La parata militare del 2 giugno sancirà una scelta di campo: o col popolo, o con la casta. I governanti sono avvisati.
Basta parole, proclami, titoli accademici sciorinati sotto il naso di chicchessia per giustificare l’insieme di provvedimenti impopolari adottati nell’esercizio delle funzioni di governo. Serve un segnale forte, inequivocabile di vicinanza al popolo italiano che soffre per le ferite indelebili di un cataclisma, che ha raso al suolo buona parte dell’area produttiva più ricca d’Italia.
E’ proprio l‘anno dei Monti che creano disastri: uno è presidente del consiglio e pensa di poter gestire la natura abolendo il fondo per le calamità con un decreto di riforma della Protezione Civile. Gli altri monti sono quelli degli Appennini, che per effetto dello scontro tra placca africana ed europea, si sollevano sensibilmente dando luogo a terremoti di particolare intensità.
Forse il Professore non era consapevole del fatto che la natura non risponde alle regole computistiche del suo ministero. Chiese distrutte, capannoni squartati, profonde faglie nei terreni agricoli, centinaia di scosse di assestamento e nuovi cataclismi, in una escalation di distruzione che non sembra aver fine.
Ma l’importante è dare un segno di coesione, facendo sfilare i nostri corpi scelti, le nostre forze armate. Non importa se i civili, a pochi km di distanza, patiscono le pene dell’inferno: gli spettacoli degni dei tempi in cui il SED dettava legge a Berlino, non sono poi tanto diversi da quelli in cui SuperMario le spara a riordinare Bank-o-landia.
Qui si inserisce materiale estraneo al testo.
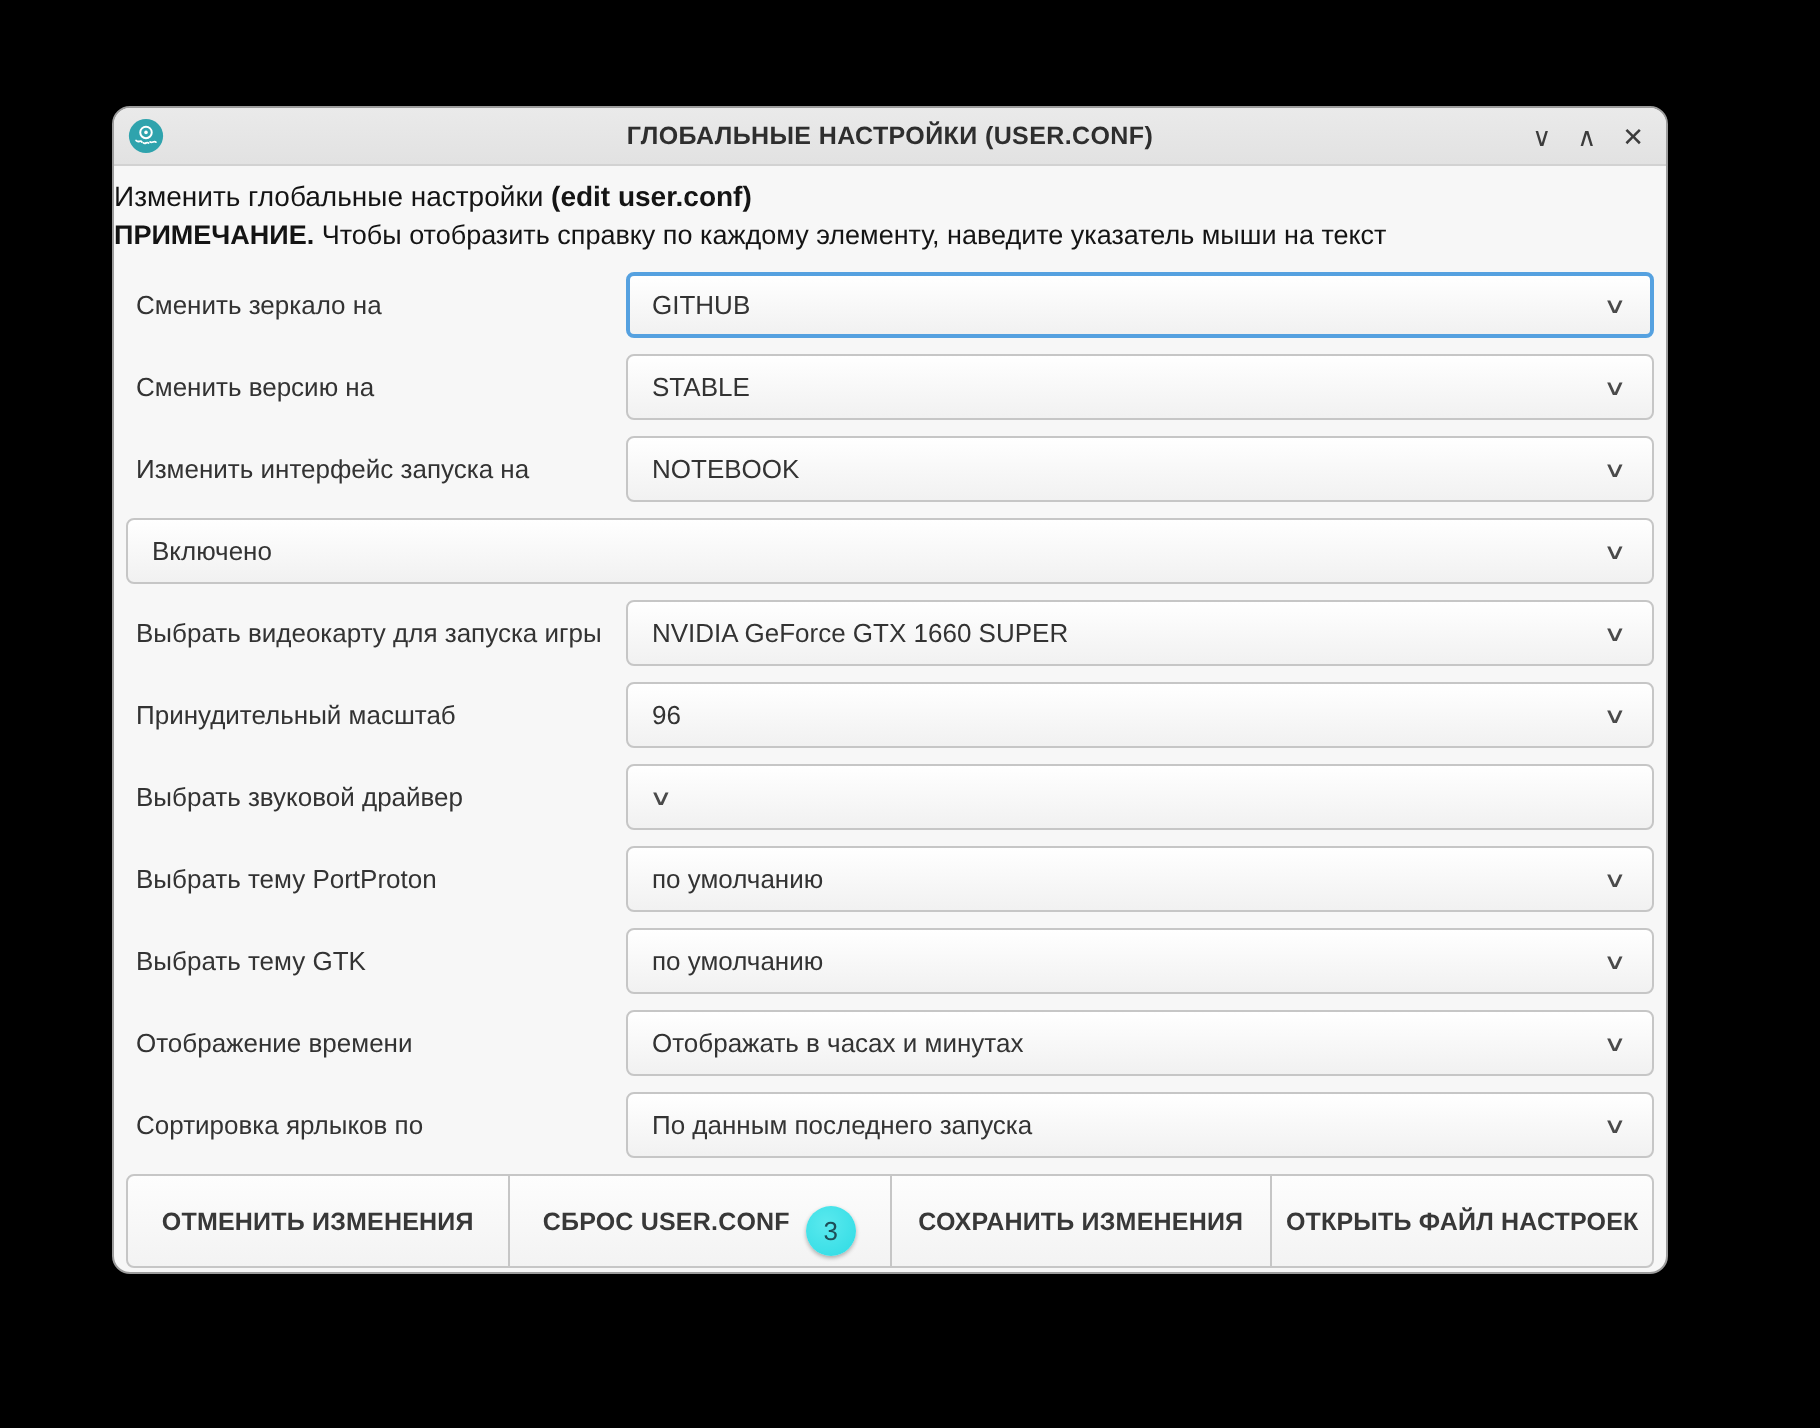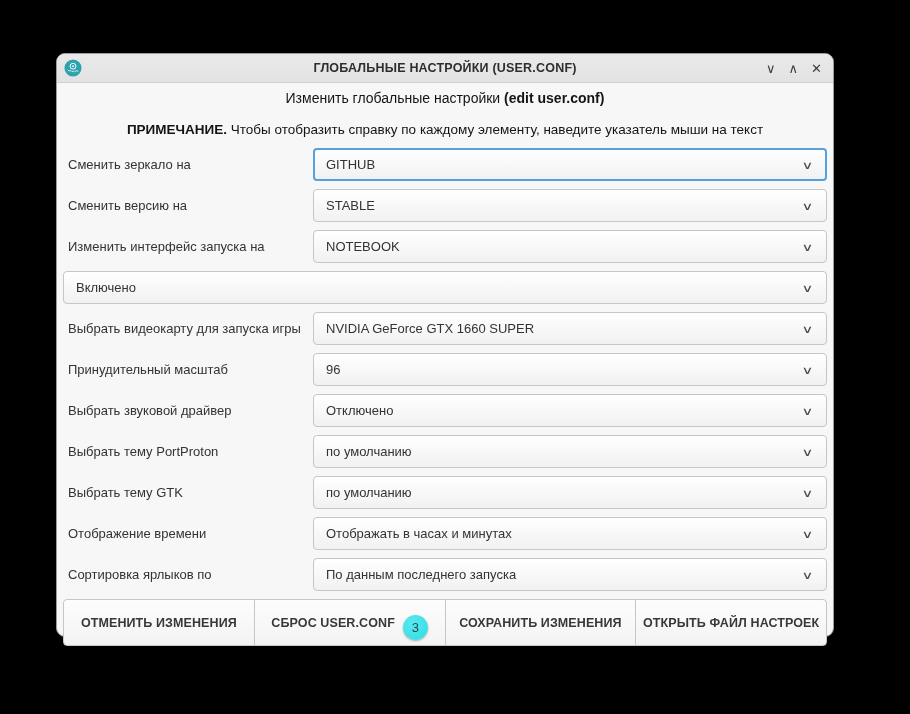--- a/index.html
+++ b/index.html
@@ -42,7 +42,7 @@
   }
   .win-controls span { cursor: default; line-height: 1; }
   
-  .header { text-align: center; padding-top: 7px; color: #141414; }
+  .header { padding-top: 7px; color: #141414; }
   .header .line1 { font-size: 14px; line-height: 17px; }
   .header .line2 { font-size: 13.5px; line-height: 17px; margin-top: 14px; }
   .bold { font-weight: bold; }

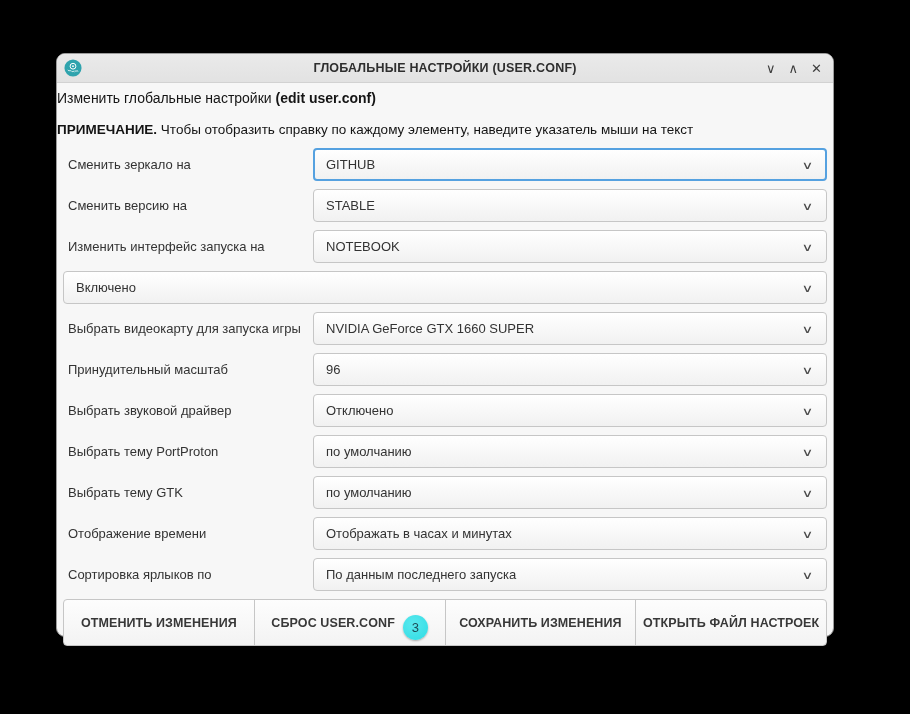--- a/index.html
+++ b/index.html
@@ -44,7 +44,7 @@
   
   .header { padding-top: 7px; color: #141414; }
   .header .line1 { font-size: 14px; line-height: 17px; }
-  .header .line2 { font-size: 13.5px; line-height: 17px; margin-top: 14px; }
+  .header .line2 { font-size: 13.5px; line-height: 17px; margin-top: 2px; }
   .bold { font-weight: bold; }
   
   .rows { padding: 10px 6px 0 6px; }

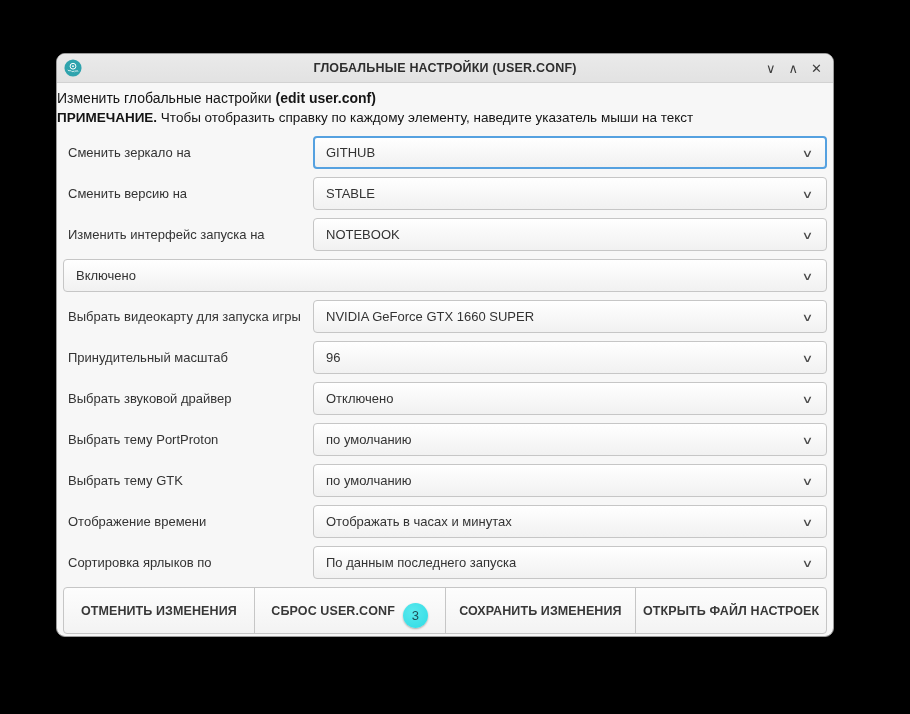--- a/index.html
+++ b/index.html
@@ -173,7 +173,6 @@
     <div class="row">
       <span class="row-label">Выбрать звуковой драйвер</span>
       <div class="select">
-        <span class="select-value">Отключено</span>
         <span class="chevron">∨</span>
       </div>
     </div>

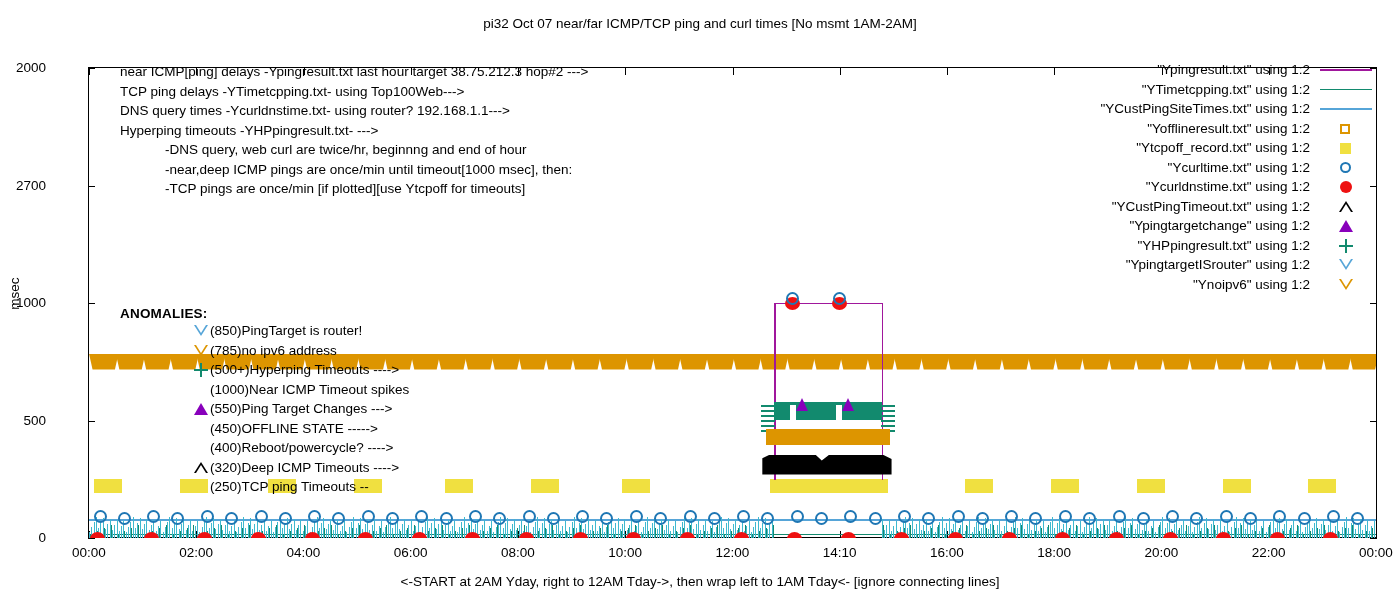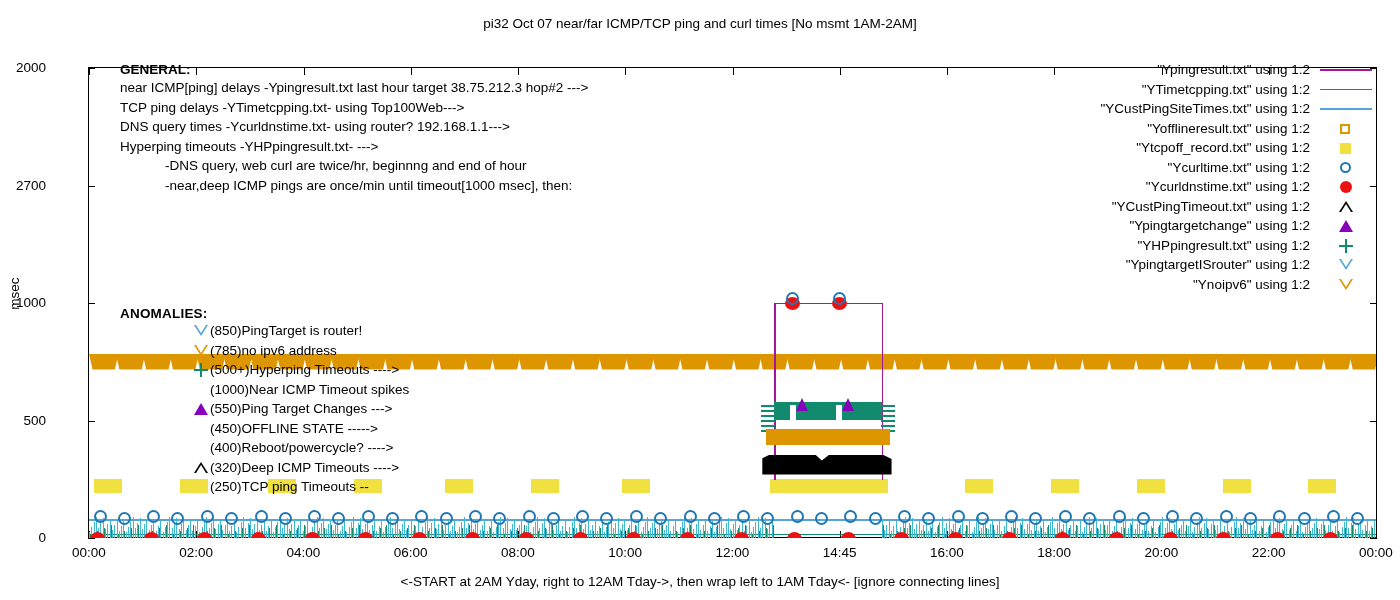--- a/index.html
+++ b/index.html
@@ -1002,7 +1002,6 @@
   </div>
 
 <div class="abs" id="general-block">
-  <div class="hd">GENERAL:</div>
   <div id="general-lines">
       <div class="ln">near ICMP[ping] delays -Ypingresult.txt last hour target 38.75.212.3 hop#2 ---&gt;</div>
       <div class="ln">TCP ping delays -YTimetcpping.txt- using Top100Web---&gt;</div>

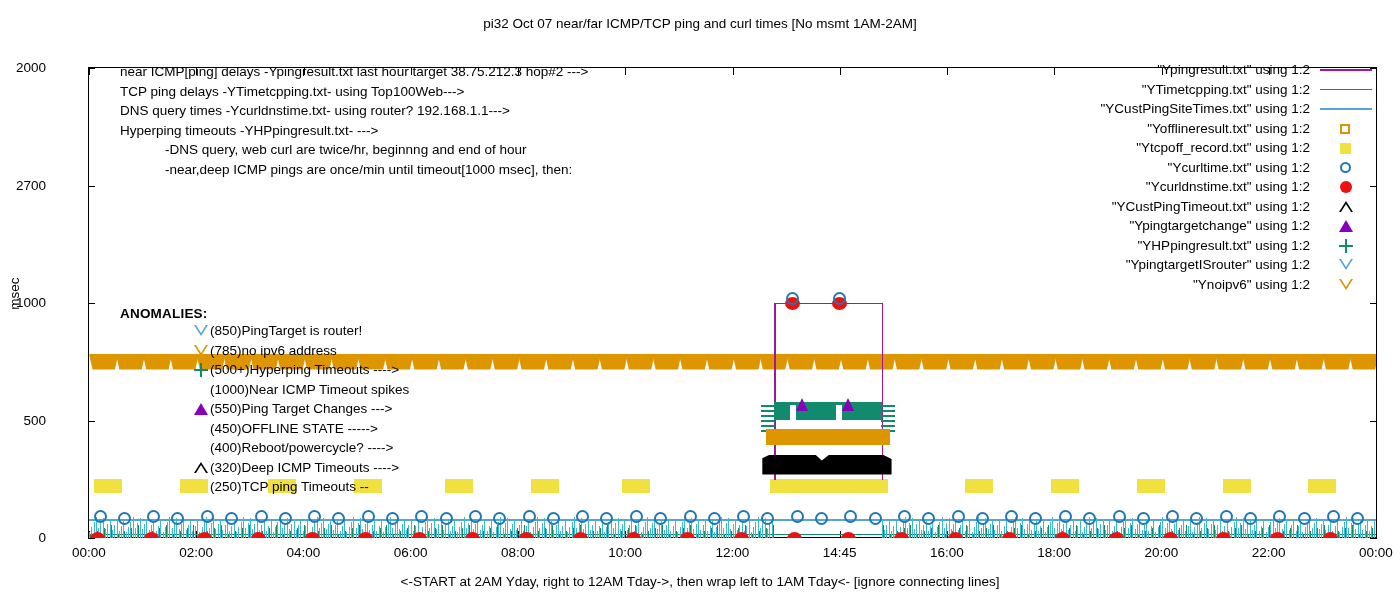--- a/index.html
+++ b/index.html
@@ -1009,6 +1009,7 @@
       <div class="ln">Hyperping timeouts -YHPpingresult.txt- ---&gt;</div>
       <div class="ln">            -DNS query, web curl are twice/hr, beginnng and end of hour</div>
       <div class="ln">            -near,deep ICMP pings are once/min until timeout[1000 msec], then:</div>
+      <div class="ln">            -TCP pings are once/min [if plotted][use Ytcpoff for timeouts]</div>
     </div>
 </div>
 

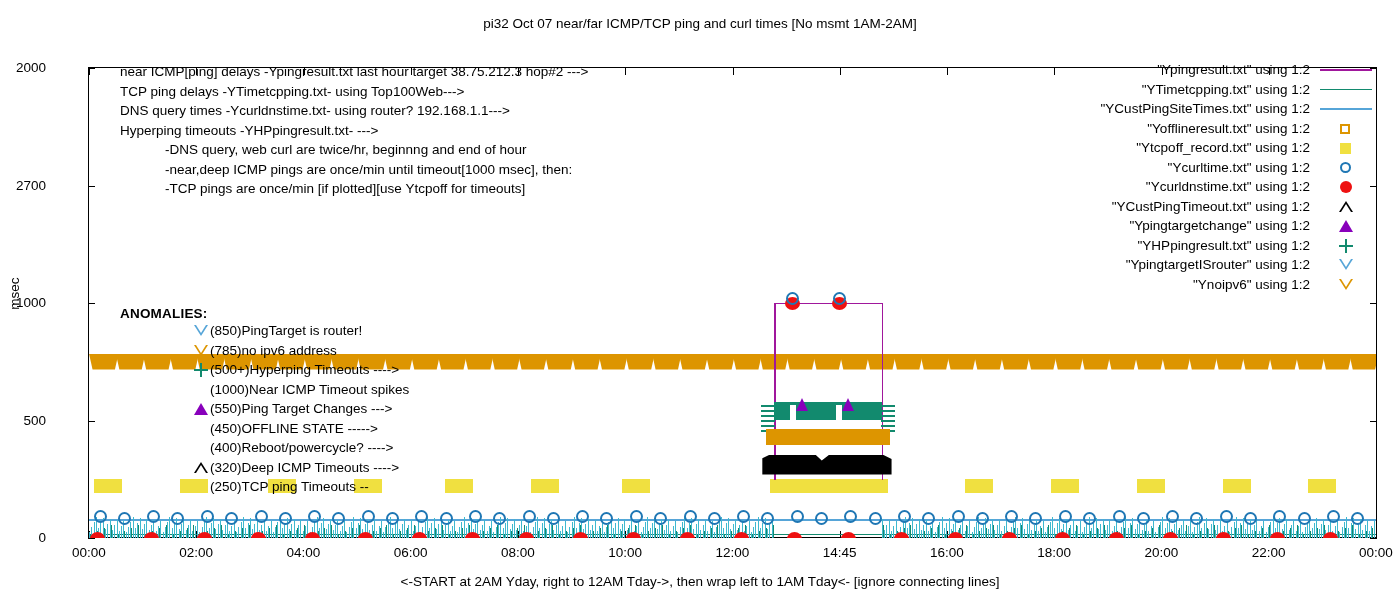--- a/index.html
+++ b/index.html
@@ -129,7 +129,7 @@
     <div class="abs xtick-label" style="left: 732.5px;">12:00</div>
     <div class="abs xtick-mark" style="left: 732.5px;"></div>
     <div class="abs xtick-mark t" style="left: 732.5px;"></div>
-    <div class="abs xtick-label" style="left: 839.75px;">14:45</div>
+    <div class="abs xtick-label" style="left: 839.75px;">14:10</div>
     <div class="abs xtick-mark" style="left: 839.75px;"></div>
     <div class="abs xtick-mark t" style="left: 839.75px;"></div>
     <div class="abs xtick-label" style="left: 947px;">16:00</div>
Il primato dell’economia è una verità assoluta, da affermare persino sul buonsenso: è l’effetto di quell’assurdo decreto legge, che dispone la cancellazione di quella che una volta era l’unica speranza di ricostruzione per le popolazioni colpite da calamità. Ma oltre ai danni, è proprio il caso di dirlo, c’è una bella beffa che sta per consumarsi in nome di una repubblica in cui sono davvero pochi a credere.
Da più parti si chiede un gesto di responsabilità che cancelli le manifestazioni in occasione del 2 giugno, in particolare la parata militare che annualmente si svolge per ricordare l’esito del referendum istituzionale conclusosi con la vittoria del fronte repubblicano ai danni di quello monarchico. Sarebbe più opportuno destinare le somme di denaro per l’organizzazione della parata ai soccorsi e alla promozione per la ricostruzione in Emilia Romagna,non servono mica lauree alla Bocconi per comprenderlo.
Non soldatini agghindati in alta uniforme e mezzi anfibi che sfilano onorando il tricolore: se si vuole onorare la bandiera, l’unico luogo in cui dovrebbero trovarsi i nostri soldati è quello colpito dal sisma, per unirsi ai soccorsi in maniera permanente e prestare aiuto e conforto a chi ha perso tutto per colpa della natura matrigna.
La prova più dura del governo bank-o-kratico è appena iniziata. L’unico asso nella manica di Mario Monti è quello di dimostrarsi vicino alle stesse vittime del suo vampirismo fiscale e rimandare di qualche anno l’obiettivo del pareggio di bilancio: d’altronde, quanto pensa di poter incassare di IMU in Emilia Romagna quel furbacchione di un supplentello bocconiano?
Da più parti si auspica una presa di coscienza della gravità del momento che il paese sta attraversando, che coincida con l’abbandono dell’assurda idea di un festeggiamento superfluo in momenti di dolore ed austerità.
Ma il timore è che anche questo appello, che è anche un grido d’aiuto, rimanga inascoltato.
Ed intanto in Emilia si piangono i morti e si spalano macerie, nella speranza di trovare qualche sopravvissuto.